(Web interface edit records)
☆ ☆ ☆ ☆ ☆

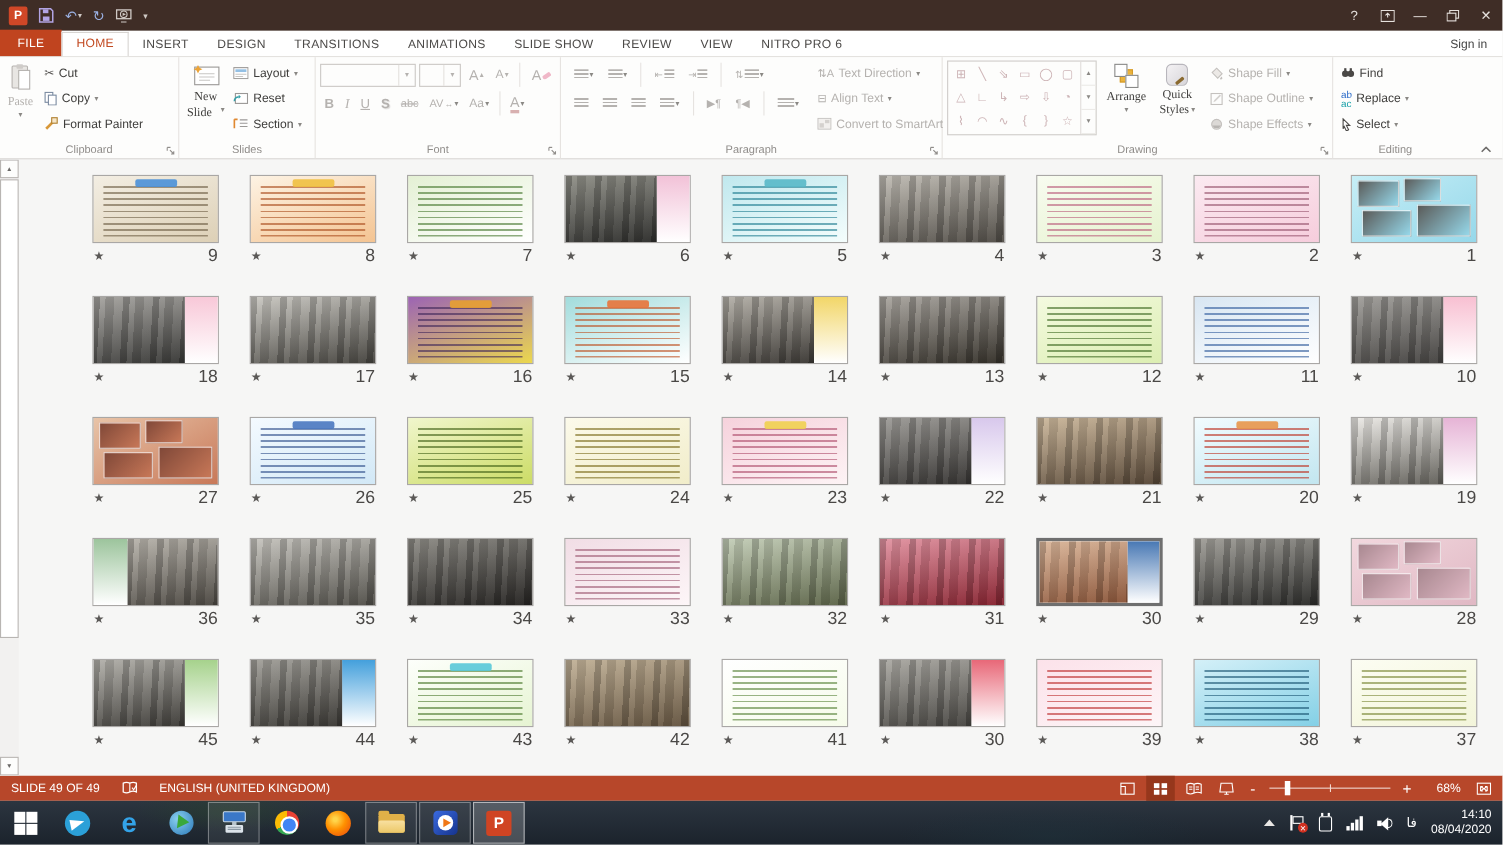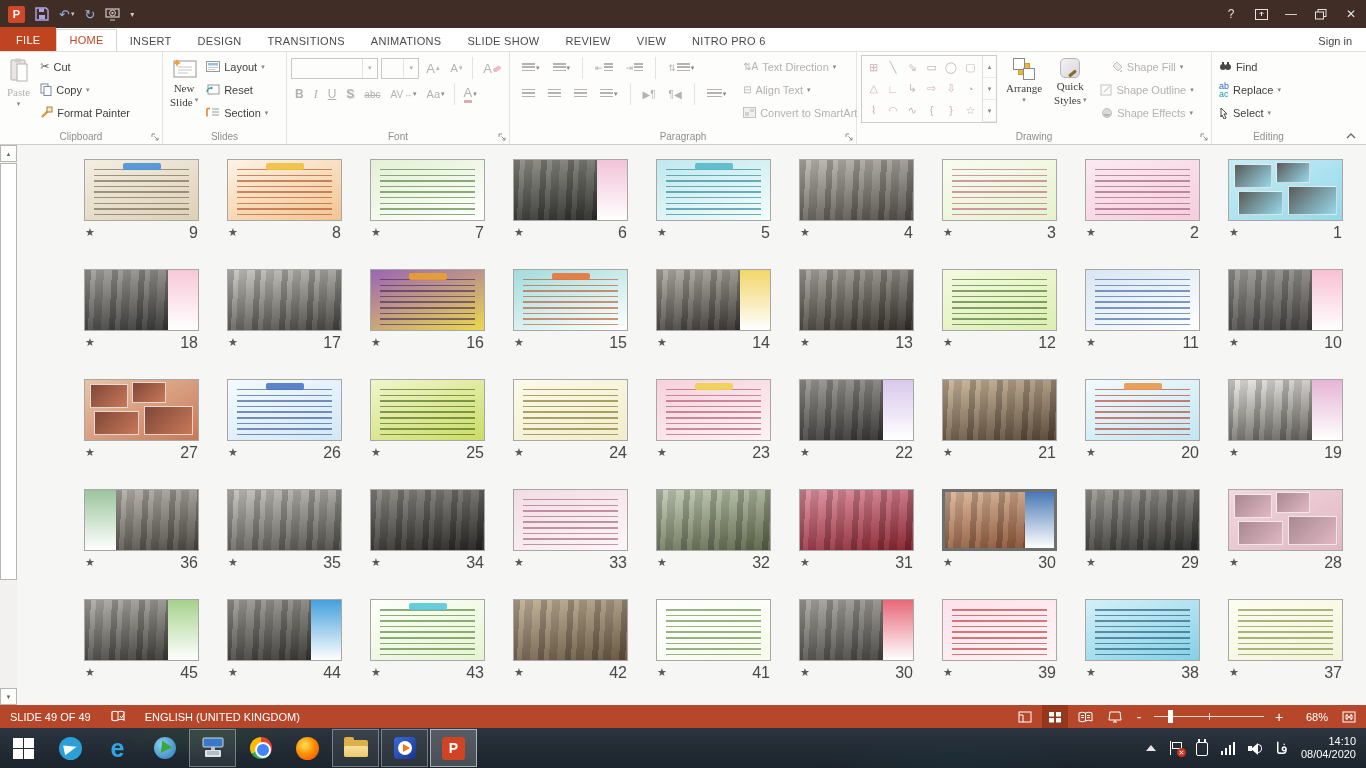--- a/index.html
+++ b/index.html
@@ -157,21 +157,21 @@
   .media::after { content:""; position:absolute; left:9px; top:7px; border-left:7px solid #f07818;
     border-top:4px solid transparent; border-bottom:4px solid transparent; }
   .pptico { width:23px; height:23px; background:#d04423; border-radius:3px; color:#fff;
     font-weight:bold; font-size:14px; display:flex; align-items:center; justify-content:center; }
   .tray { margin-left:auto; display:flex; align-items:center; gap:13px; padding-right:10px;
     color:#fff; }
   .tray .ua { width:0; height:0; border-left:5px solid transparent; border-right:5px solid transparent;
     border-bottom:6px solid #e8e6e4; }
   .netbars { display:flex; align-items:flex-end; gap:1.5px; height:13px; }
   .netbars i { width:2.5px; background:#fff; }
-  .lang2 { font-size:16px; }
+  .lang2 { font-size:12px; }
   .clock { text-align:right; font-size:11px; line-height:13px; }
   .flagico { position:relative; width:14px; height:14px; }
   .flagico .pole { position:absolute; left:1px; top:0; width:1.5px; height:14px; background:#fff; }
   .flagico .fl { position:absolute; left:3px; top:1px; width:10px; height:7px;
     border:1.5px solid #fff; }
   .flagico .x { position:absolute; right:-3px; bottom:-2px; width:9px; height:9px; border-radius:50%;
     background:#d03020; color:#fff; font-size:7px; display:flex; align-items:center; justify-content:center; }
   .powico { position:relative; width:12px; height:14px; border:1.5px solid #fff; border-radius:2px; margin-top:2px;}
   .powico::before { content:""; position:absolute; top:-4px; left:1px; width:2px; height:3px; background:#fff; }
   .powico::after { content:""; position:absolute; top:-4px; right:1px; width:2px; height:3px; background:#fff; }
@@ -290,21 +290,21 @@
   </div>
 
   <div class="rgroup" style="width:124px; display:flex;">
     <div class="bigbtn gi">
       <svg width="26" height="22" viewBox="0 0 26 22">
           <rect x="3" y="3" width="22" height="16" fill="#fff" stroke="#9a9896"></rect>
           <path d="M7 9h14M7 12h14M7 15h10" stroke="#c8c6c3"></path>
           <path d="M6 1l1.3 2.6L10 4.9l-2.7 1.3L6 8.8 4.7 6.2 2 4.9l2.7-1.3z" fill="#eca438"></path>
         </svg>
       <span>New</span>
-      <span style="display:flex;gap:2px;">
+      <span style="display:flex;gap:8px;">
           <span>Slide</span>
           <span class="dd8">▾</span>
         </span>
     </div>
     <div class="smallrows" style="margin-left:2px;">
       <div class="sbtn gi">
         <svg width="14" height="11" viewBox="0 0 14 11">
             <rect x="0.5" y="0.5" width="13" height="10" fill="#fff" stroke="#9a9896"></rect>
             <rect x="2" y="2" width="10" height="2.5" fill="#94c0e4"></rect>
             <path d="M2 6.5h10M2 8.5h7" stroke="#c8c6c3"></path>
@@ -505,21 +505,21 @@
       <span class="dd8">▾</span>
     </div>
     <div class="bigbtn gi">
       <span class="qs-ico"></span>
       <span>Quick</span>
       <span style="display:flex;align-items:center;gap:2px;">
           <span>Styles</span>
           <span class="dd8">▾</span>
         </span>
     </div>
-    <div class="smallrows" style="margin-left:2px;align-items:center;">
+    <div class="smallrows" style="margin-left:2px;">
       <div class="sbtn gd">
         <svg width="12" height="12" viewBox="0 0 12 12">
             <path d="M6 1l5 5-4 4-5-5z" fill="#ece9e6" stroke="#c4c1be"></path>
             <path d="M10.5 8.5q1.5 2 0 2.6t-1.4-.8z" fill="#c4c1be"></path>
           </svg>
         <span>Shape Fill</span>
           <span class="dd8">▾</span>
       </div>
       <div class="sbtn gd">
         <svg width="12" height="12" viewBox="0 0 12 12">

☆ ☆ ☆ ☆ ☆

▶ _Problem requirements_
Find every line above that includes the word "justify", then state how many there are and nothing more.

▶ _Exercise answer_
2